Se está perdiendo la relación afectiva con las cosas. Ya casi no tenemos fotos, ni libros, ni discos. Nuestra relación con la realidad ya no es ni siquiera líquida (como señaló Zygmunt Bauman) sino gaseosa.
Todo es provisional y precario (como el trabajo), necesariamente pasajero, continuamente novedoso. Mirar hacia atrás es una pérdida de tiempo, como escribir qué o poner una interrogación.
Perdemos horas leyendo mensajes pretenciosos, rancios y simplones; horas viendo fotos y vídeos de diez segundos que olvidamos en dos; escuchamos canciones con letras tan manidas como su ritmo simplón. Todo es rápido, insustancial.
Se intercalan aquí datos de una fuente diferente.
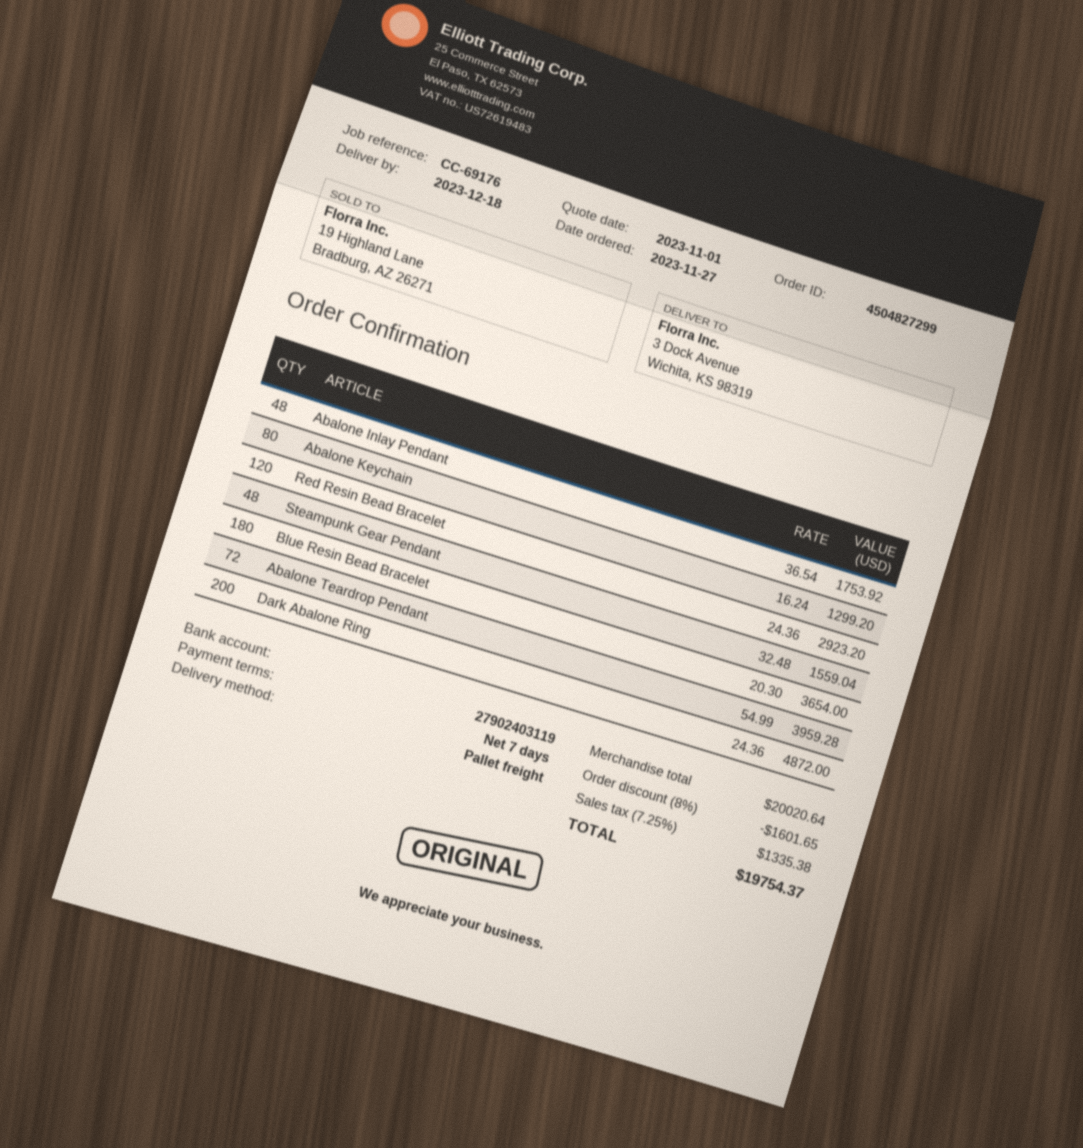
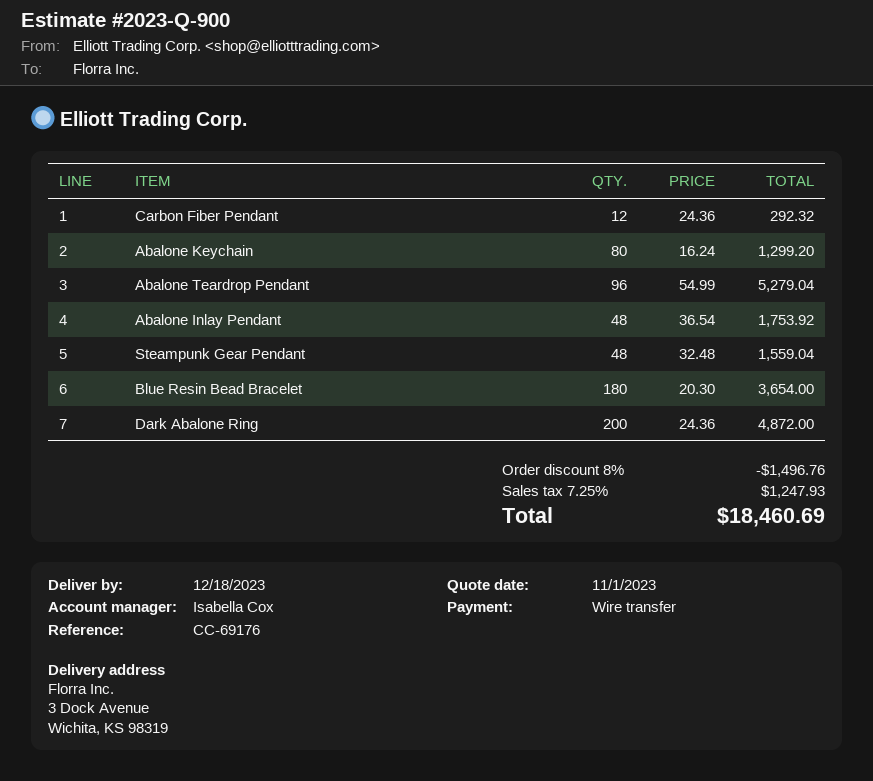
Red Resin Bead Bracelet: 120 x 24.36 = 2923.20 -> none
Abalone Teardrop Pendant: 72 x 54.99 = 3959.28 -> 96 x 54.99 = 5279.04
Carbon Fiber Pendant: none -> 12 x 24.36 = 292.32
discount: 8% = 1601.65 -> 8% = 1496.76
tax: 7.25% = 1335.38 -> 7.25% = 1247.93
total: 19754.37 -> 18460.69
Como señala el sociólogo Vicente Verdú, “internet, las redes sociales, Twitter o Facebook han logrado tanto éxito porque han venido a brotar en un momento en que existía una fuerte demanda de comunicación. Pero no ya de una comunicación a la vieja usanza, en la que se comprometía mucho el yo, sino una comunicación efímera y fragmentaria, cambiante y removible a la manera en que la cultura de consumo ha enseñado a adquirir”. Vivimos tiempos en que la imagen ha ganado mucho terreno a la imaginación, y no digamos ya a la escritura. Del mismo modo, la emoción ha robado prestigio a la reflexión. En ambos casos, señala también Verdú, la instantaneidad ha vencido al proceso y el suceso puro a su explicación. De hecho, todos los medios son ya instantáneos, sensacionalistas, emotivos y superficiales.
Resulta entretenido y ocupamos nuestro tiempo así, mirando un móvil donde la vida pasa fugazmente. Libres. Impotentes.